* **Work to complete**:
The data should be printed in full, character for character.

* **Change detection outputs**:
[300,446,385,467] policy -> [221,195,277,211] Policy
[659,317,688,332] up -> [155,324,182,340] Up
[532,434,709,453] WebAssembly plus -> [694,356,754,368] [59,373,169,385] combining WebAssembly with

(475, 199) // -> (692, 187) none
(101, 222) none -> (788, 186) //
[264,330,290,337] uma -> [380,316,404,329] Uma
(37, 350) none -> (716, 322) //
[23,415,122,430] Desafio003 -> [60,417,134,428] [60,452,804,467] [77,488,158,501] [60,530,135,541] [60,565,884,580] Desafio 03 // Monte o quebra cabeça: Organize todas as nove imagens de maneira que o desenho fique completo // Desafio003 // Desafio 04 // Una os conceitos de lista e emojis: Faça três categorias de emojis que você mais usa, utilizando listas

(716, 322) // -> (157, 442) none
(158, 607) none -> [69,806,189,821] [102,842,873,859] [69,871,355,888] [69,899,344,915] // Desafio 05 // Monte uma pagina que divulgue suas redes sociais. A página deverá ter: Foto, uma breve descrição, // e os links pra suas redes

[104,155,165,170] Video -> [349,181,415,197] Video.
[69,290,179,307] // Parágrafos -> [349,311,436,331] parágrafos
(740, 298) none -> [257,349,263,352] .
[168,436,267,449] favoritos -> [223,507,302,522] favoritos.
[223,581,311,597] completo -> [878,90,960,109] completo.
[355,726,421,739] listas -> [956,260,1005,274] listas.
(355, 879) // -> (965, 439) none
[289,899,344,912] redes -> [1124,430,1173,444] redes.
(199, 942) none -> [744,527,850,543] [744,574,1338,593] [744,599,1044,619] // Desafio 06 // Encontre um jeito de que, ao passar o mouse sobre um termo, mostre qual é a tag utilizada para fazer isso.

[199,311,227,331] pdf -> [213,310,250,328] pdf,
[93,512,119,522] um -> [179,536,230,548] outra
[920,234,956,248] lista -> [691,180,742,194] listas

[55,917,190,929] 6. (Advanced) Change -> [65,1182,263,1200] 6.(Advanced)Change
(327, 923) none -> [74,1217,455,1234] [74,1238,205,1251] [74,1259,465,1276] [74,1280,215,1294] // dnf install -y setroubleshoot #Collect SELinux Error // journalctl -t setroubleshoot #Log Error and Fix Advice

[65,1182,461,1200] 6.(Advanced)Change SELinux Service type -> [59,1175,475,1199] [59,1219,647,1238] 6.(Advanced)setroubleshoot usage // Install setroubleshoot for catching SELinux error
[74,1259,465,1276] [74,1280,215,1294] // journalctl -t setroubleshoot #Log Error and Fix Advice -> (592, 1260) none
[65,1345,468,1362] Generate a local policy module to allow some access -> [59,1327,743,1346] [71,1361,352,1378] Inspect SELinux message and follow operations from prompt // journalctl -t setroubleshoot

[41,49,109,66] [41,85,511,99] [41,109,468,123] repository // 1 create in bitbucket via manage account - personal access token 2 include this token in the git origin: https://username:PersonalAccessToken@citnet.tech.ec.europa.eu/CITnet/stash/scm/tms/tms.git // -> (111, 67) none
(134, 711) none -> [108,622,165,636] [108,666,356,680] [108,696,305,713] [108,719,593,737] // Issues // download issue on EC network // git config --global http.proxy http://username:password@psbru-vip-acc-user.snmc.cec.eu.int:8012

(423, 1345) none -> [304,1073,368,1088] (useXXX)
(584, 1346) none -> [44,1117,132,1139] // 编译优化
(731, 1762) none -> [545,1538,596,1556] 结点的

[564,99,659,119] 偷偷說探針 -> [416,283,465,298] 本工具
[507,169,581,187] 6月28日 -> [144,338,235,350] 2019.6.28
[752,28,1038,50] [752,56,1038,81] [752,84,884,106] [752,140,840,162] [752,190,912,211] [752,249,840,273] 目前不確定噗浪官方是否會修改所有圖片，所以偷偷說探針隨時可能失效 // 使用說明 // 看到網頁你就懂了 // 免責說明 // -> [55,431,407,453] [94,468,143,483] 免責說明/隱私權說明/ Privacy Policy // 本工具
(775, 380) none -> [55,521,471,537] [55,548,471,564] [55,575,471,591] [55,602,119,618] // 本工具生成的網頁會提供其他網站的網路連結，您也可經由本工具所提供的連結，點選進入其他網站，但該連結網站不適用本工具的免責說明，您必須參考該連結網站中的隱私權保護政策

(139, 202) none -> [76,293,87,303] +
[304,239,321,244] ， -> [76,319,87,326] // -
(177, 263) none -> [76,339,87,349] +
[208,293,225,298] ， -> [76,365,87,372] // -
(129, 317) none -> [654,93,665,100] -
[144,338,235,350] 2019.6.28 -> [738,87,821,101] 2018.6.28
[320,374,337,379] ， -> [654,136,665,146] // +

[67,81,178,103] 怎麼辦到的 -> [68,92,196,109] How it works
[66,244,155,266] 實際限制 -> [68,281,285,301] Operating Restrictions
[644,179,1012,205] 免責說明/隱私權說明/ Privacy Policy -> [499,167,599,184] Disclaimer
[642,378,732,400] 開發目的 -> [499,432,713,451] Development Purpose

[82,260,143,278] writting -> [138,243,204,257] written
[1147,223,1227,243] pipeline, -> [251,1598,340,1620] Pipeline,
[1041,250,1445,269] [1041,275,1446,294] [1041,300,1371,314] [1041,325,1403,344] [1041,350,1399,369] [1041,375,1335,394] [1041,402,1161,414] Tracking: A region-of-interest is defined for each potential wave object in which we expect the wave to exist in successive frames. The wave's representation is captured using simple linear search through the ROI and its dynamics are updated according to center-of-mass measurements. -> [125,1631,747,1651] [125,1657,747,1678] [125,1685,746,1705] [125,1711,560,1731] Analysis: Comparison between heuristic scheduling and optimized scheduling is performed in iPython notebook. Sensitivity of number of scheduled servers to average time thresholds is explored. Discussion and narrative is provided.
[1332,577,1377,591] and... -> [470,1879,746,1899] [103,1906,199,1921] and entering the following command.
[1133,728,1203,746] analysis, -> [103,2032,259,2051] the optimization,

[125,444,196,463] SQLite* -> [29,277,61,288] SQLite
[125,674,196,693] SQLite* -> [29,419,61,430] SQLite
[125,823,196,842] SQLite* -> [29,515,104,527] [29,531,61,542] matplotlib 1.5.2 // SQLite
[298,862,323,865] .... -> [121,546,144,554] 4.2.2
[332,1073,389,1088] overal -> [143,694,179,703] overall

* **Response to the exercise**:
[300,446,385,467] policy -> [221,195,277,211] Policy
[659,317,688,332] up -> [155,324,182,340] Up
[532,434,709,453] WebAssembly plus -> [694,356,754,368] [59,373,169,385] combining WebAssembly with

(475, 199) // -> (692, 187) none
(101, 222) none -> (788, 186) //
[264,330,290,337] uma -> [380,316,404,329] Uma
(37, 350) none -> (716, 322) //
[23,415,122,430] Desafio003 -> [60,417,134,428] [60,452,804,467] [77,488,158,501] [60,530,135,541] [60,565,884,580] Desafio 03 // Monte o quebra cabeça: Organize todas as nove imagens de maneira que o desenho fique completo // Desafio003 // Desafio 04 // Una os conceitos de lista e emojis: Faça três categorias de emojis que você mais usa, utilizando listas

(716, 322) // -> (157, 442) none
(158, 607) none -> [69,806,189,821] [102,842,873,859] [69,871,355,888] [69,899,344,915] // Desafio 05 // Monte uma pagina que divulgue suas redes sociais. A página deverá ter: Foto, uma breve descrição, // e os links pra suas redes

[104,155,165,170] Video -> [349,181,415,197] Video.
[69,290,179,307] // Parágrafos -> [349,311,436,331] parágrafos
(740, 298) none -> [257,349,263,352] .
[168,436,267,449] favoritos -> [223,507,302,522] favoritos.
[223,581,311,597] completo -> [878,90,960,109] completo.
[355,726,421,739] listas -> [956,260,1005,274] listas.
(355, 879) // -> (965, 439) none
[289,899,344,912] redes -> [1124,430,1173,444] redes.
(199, 942) none -> [744,527,850,543] [744,574,1338,593] [744,599,1044,619] // Desafio 06 // Encontre um jeito de que, ao passar o mouse sobre um termo, mostre qual é a tag utilizada para fazer isso.

[199,311,227,331] pdf -> [213,310,250,328] pdf,
[93,512,119,522] um -> [179,536,230,548] outra
[920,234,956,248] lista -> [691,180,742,194] listas

[55,917,190,929] 6. (Advanced) Change -> [65,1182,263,1200] 6.(Advanced)Change
(327, 923) none -> [74,1217,455,1234] [74,1238,205,1251] [74,1259,465,1276] [74,1280,215,1294] // dnf install -y setroubleshoot #Collect SELinux Error // journalctl -t setroubleshoot #Log Error and Fix Advice

[65,1182,461,1200] 6.(Advanced)Change SELinux Service type -> [59,1175,475,1199] [59,1219,647,1238] 6.(Advanced)setroubleshoot usage // Install setroubleshoot for catching SELinux error
[74,1259,465,1276] [74,1280,215,1294] // journalctl -t setroubleshoot #Log Error and Fix Advice -> (592, 1260) none
[65,1345,468,1362] Generate a local policy module to allow some access -> [59,1327,743,1346] [71,1361,352,1378] Inspect SELinux message and follow operations from prompt // journalctl -t setroubleshoot

[41,49,109,66] [41,85,511,99] [41,109,468,123] repository // 1 create in bitbucket via manage account - personal access token 2 include this token in the git origin: https://username:PersonalAccessToken@citnet.tech.ec.europa.eu/CITnet/stash/scm/tms/tms.git // -> (111, 67) none
(134, 711) none -> [108,622,165,636] [108,666,356,680] [108,696,305,713] [108,719,593,737] // Issues // download issue on EC network // git config --global http.proxy http://username:password@psbru-vip-acc-user.snmc.cec.eu.int:8012

(423, 1345) none -> [304,1073,368,1088] (useXXX)
(584, 1346) none -> [44,1117,132,1139] // 编译优化
(731, 1762) none -> [545,1538,596,1556] 结点的

[564,99,659,119] 偷偷說探針 -> [416,283,465,298] 本工具
[507,169,581,187] 6月28日 -> [144,338,235,350] 2019.6.28
[752,28,1038,50] [752,56,1038,81] [752,84,884,106] [752,140,840,162] [752,190,912,211] [752,249,840,273] 目前不確定噗浪官方是否會修改所有圖片，所以偷偷說探針隨時可能失效 // 使用說明 // 看到網頁你就懂了 // 免責說明 // -> [55,431,407,453] [94,468,143,483] 免責說明/隱私權說明/ Privacy Policy // 本工具
(775, 380) none -> [55,521,471,537] [55,548,471,564] [55,575,471,591] [55,602,119,618] // 本工具生成的網頁會提供其他網站的網路連結，您也可經由本工具所提供的連結，點選進入其他網站，但該連結網站不適用本工具的免責說明，您必須參考該連結網站中的隱私權保護政策

(139, 202) none -> [76,293,87,303] +
[304,239,321,244] ， -> [76,319,87,326] // -
(177, 263) none -> [76,339,87,349] +
[208,293,225,298] ， -> [76,365,87,372] // -
(129, 317) none -> [654,93,665,100] -
[144,338,235,350] 2019.6.28 -> [738,87,821,101] 2018.6.28
[320,374,337,379] ， -> [654,136,665,146] // +

[67,81,178,103] 怎麼辦到的 -> [68,92,196,109] How it works
[66,244,155,266] 實際限制 -> [68,281,285,301] Operating Restrictions
[644,179,1012,205] 免責說明/隱私權說明/ Privacy Policy -> [499,167,599,184] Disclaimer
[642,378,732,400] 開發目的 -> [499,432,713,451] Development Purpose

[82,260,143,278] writting -> [138,243,204,257] written
[1147,223,1227,243] pipeline, -> [251,1598,340,1620] Pipeline,
[1041,250,1445,269] [1041,275,1446,294] [1041,300,1371,314] [1041,325,1403,344] [1041,350,1399,369] [1041,375,1335,394] [1041,402,1161,414] Tracking: A region-of-interest is defined for each potential wave object in which we expect the wave to exist in successive frames. The wave's representation is captured using simple linear search through the ROI and its dynamics are updated according to center-of-mass measurements. -> [125,1631,747,1651] [125,1657,747,1678] [125,1685,746,1705] [125,1711,560,1731] Analysis: Comparison between heuristic scheduling and optimized scheduling is performed in iPython notebook. Sensitivity of number of scheduled servers to average time thresholds is explored. Discussion and narrative is provided.
[1332,577,1377,591] and... -> [470,1879,746,1899] [103,1906,199,1921] and entering the following command.
[1133,728,1203,746] analysis, -> [103,2032,259,2051] the optimization,

[125,444,196,463] SQLite* -> [29,277,61,288] SQLite
[125,674,196,693] SQLite* -> [29,419,61,430] SQLite
[125,823,196,842] SQLite* -> [29,515,104,527] [29,531,61,542] matplotlib 1.5.2 // SQLite
[298,862,323,865] .... -> [121,546,144,554] 4.2.2
[332,1073,389,1088] overal -> [143,694,179,703] overall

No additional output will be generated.